Nothing in this Code shall extend or apply to any High Court in the exercise of its jurisdiction as an Insolvent Court.”
19. The Legislature recognized the special role assigned to the Chartered High Courts and exempted them from the application of several provisions of the Code in the exercise of their ordinary or extra-ordinary civil jurisdiction for the simple reason that those jurisdictions were governed by the procedure prescribed by the rules made in exercise of the powers of the Chartered High Courts under clause 37 of the Letters Patent. Interestingly, Section 652 of this Act itself empowered the High Courts to make rules “consistent with this Code to regulate any matter connected with the procedure of the courts of civil judicature subject to its superintendence “, suggesting that consistency with the Code was a sine qua non only when making rules for the subordinate courts.
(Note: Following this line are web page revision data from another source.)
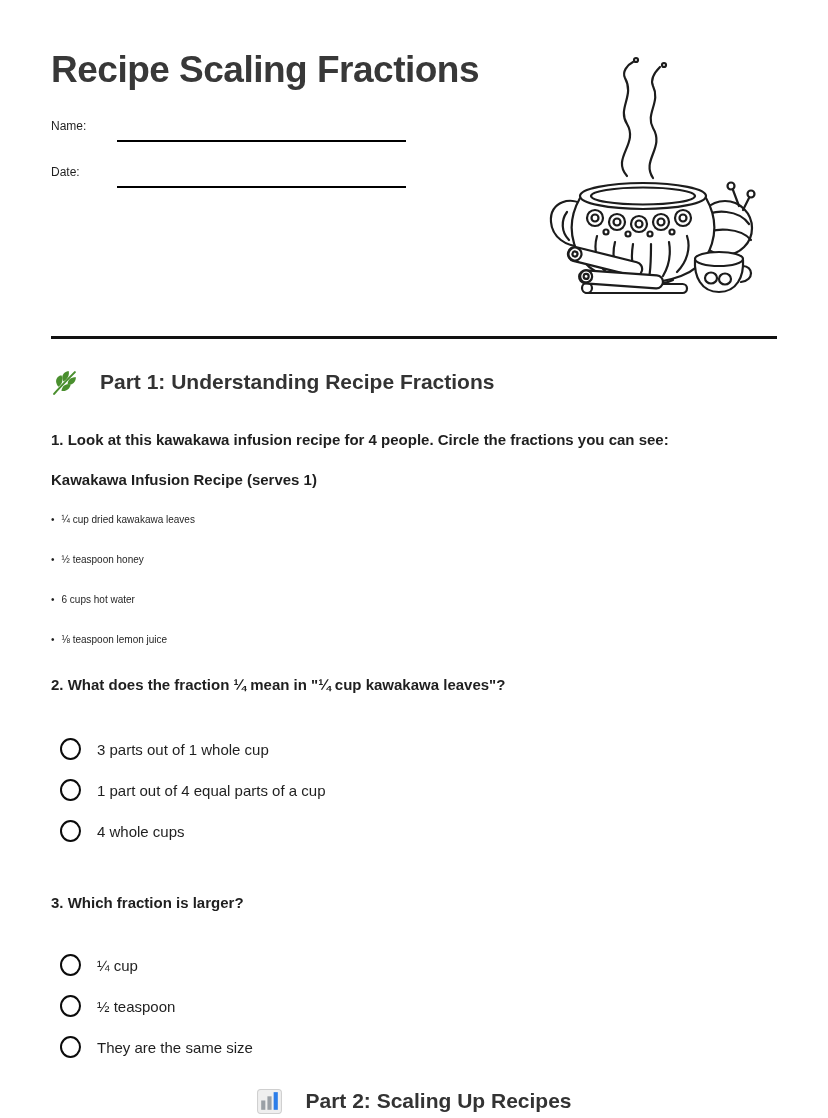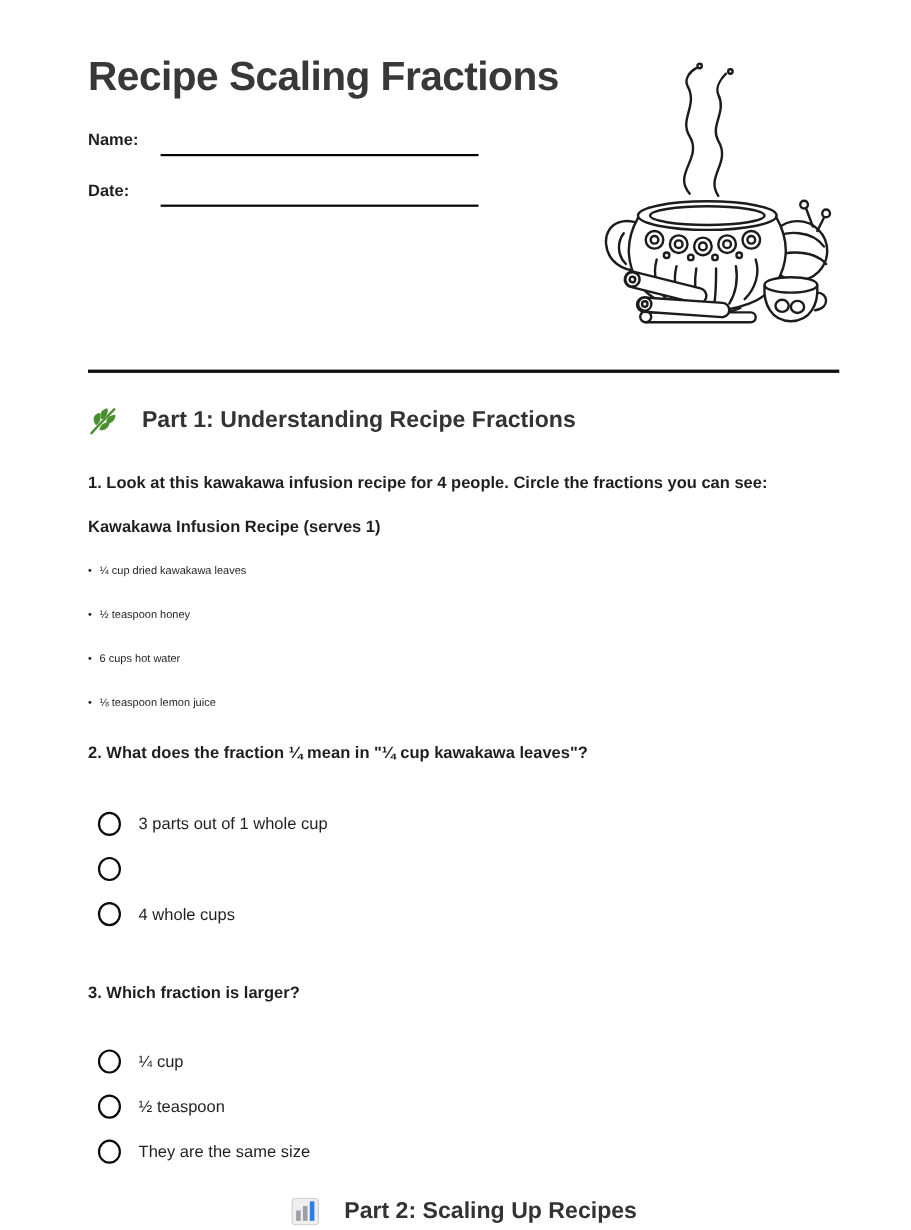"Recipe Scaling Fractions" .content { margin-left: 15px -> none; padding: 0 65px -> 0 51px }
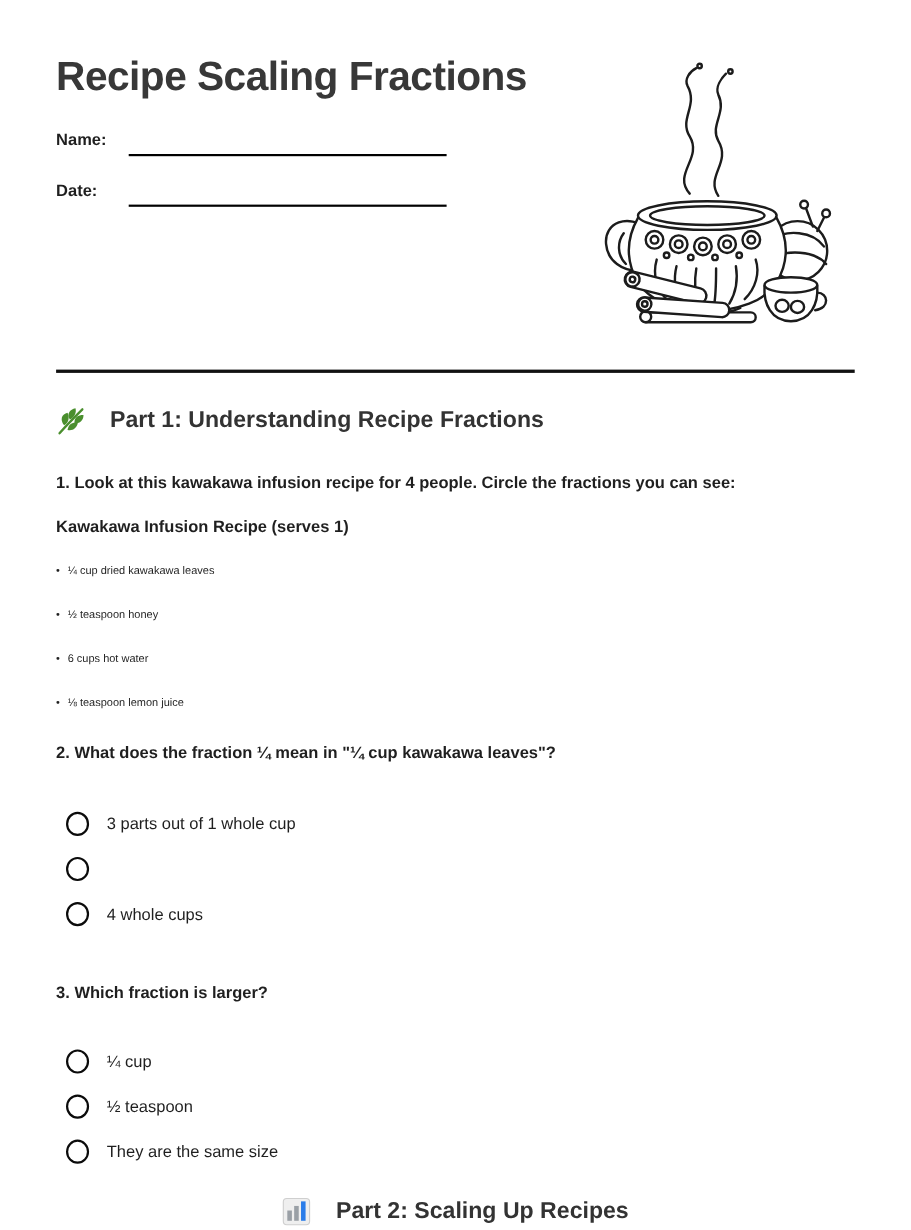"Name:" .field-label { font-size: 15px -> 12px; font-weight: 700 -> 400 }
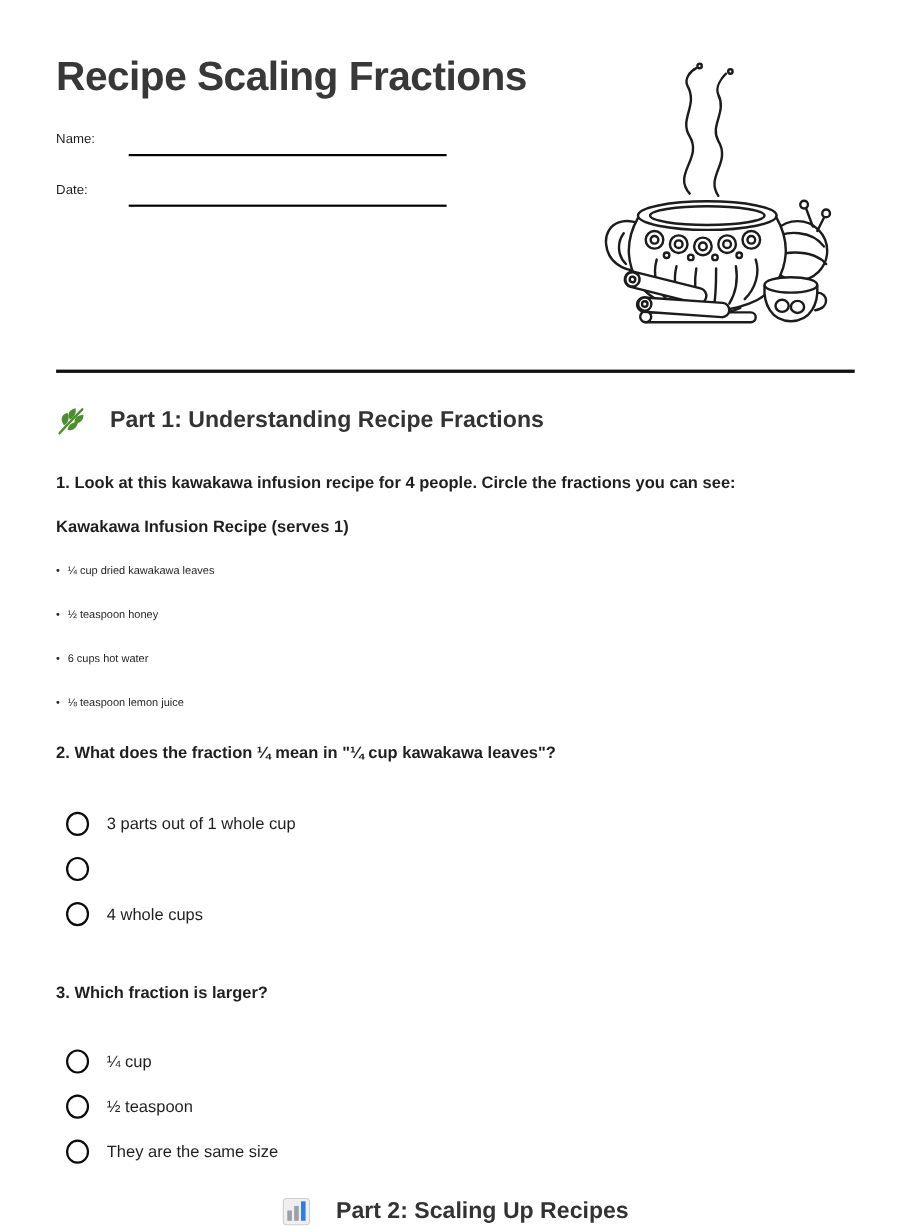"1 part out of 4" span.option-label { html: none -> <span>1 part out of 4 equal parts of a cup</span> }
20. The Code of Civil Procedure, 1882 (Act No. XIV of 1882) received the assent of the Governor General on 17.3.1882. It also contained Part IX dealing with special rules relating to the Chartered High Courts. Section 638 of this Code also exempted the Chartered High Courts in the exercise of their ordinary or extraordinary original civil jurisdiction from the application of the Code. Section 652 invested the High Courts with power to make rules “consistent with this Code to regulate any matter connected with its own procedure or the procedure of the courts of civil judicature subject to
its superintendence.” (emphasis ours).
21. By an amendment made by Act No. XIII of 1895, Sections 632 and 652 of the Code of Civil Procedure, 1882, were amended. Section 632, as amended by this Act, reads as under:
“Except as provided in this chapter and in Section 652 the provisions of this Code apply to such High Courts”
The amendment made in Section 652 provides an apercu to the controversy. Section 652 was amended by adding the following:
“Notwithstanding anything in this Code contained, any High Court established under the said Act for establishing High Courts of judicature in India may make such rules consistent with the Letters Patent establishing it to regulate its own procedure in the exercise of its original civil jurisdiction as it shall think fit.”
“All such rules shall be published in the local Official Gazette, and shall thereupon have the force of law.”
22. The reason for making this amendment is clarified in the Statement of Objects and Reasons accompanying the relevant Bill No. 13 of 1895 in the following words:
“Section 652 of the Code of Civil Procedure, as it now stands, purports to require that any rules to regulate its own procedure made by a High Court, even although it be established by Royal Charter, shall be consistent with that Code. The Letters Patent of the High Courts at Fort William, Madras and Bombay, appear, however, to recognize the practical expediency of leaving such High Courts some latitude in the direction of adapting the provisions of the ordinary law to meet their requirements. It has been found by experience that these provisions are not in all respects convenient in the case of original proceedings in those courts, and the object of this Bill is, by an amendment of Section 652 and, an ancillary amendment of Section 632, to bring the Code into perfect harmony with the provisions of those Letters Patent and to enable the High Courts referred to, to regulate the exercise of their original civil jurisdiction accordingly.”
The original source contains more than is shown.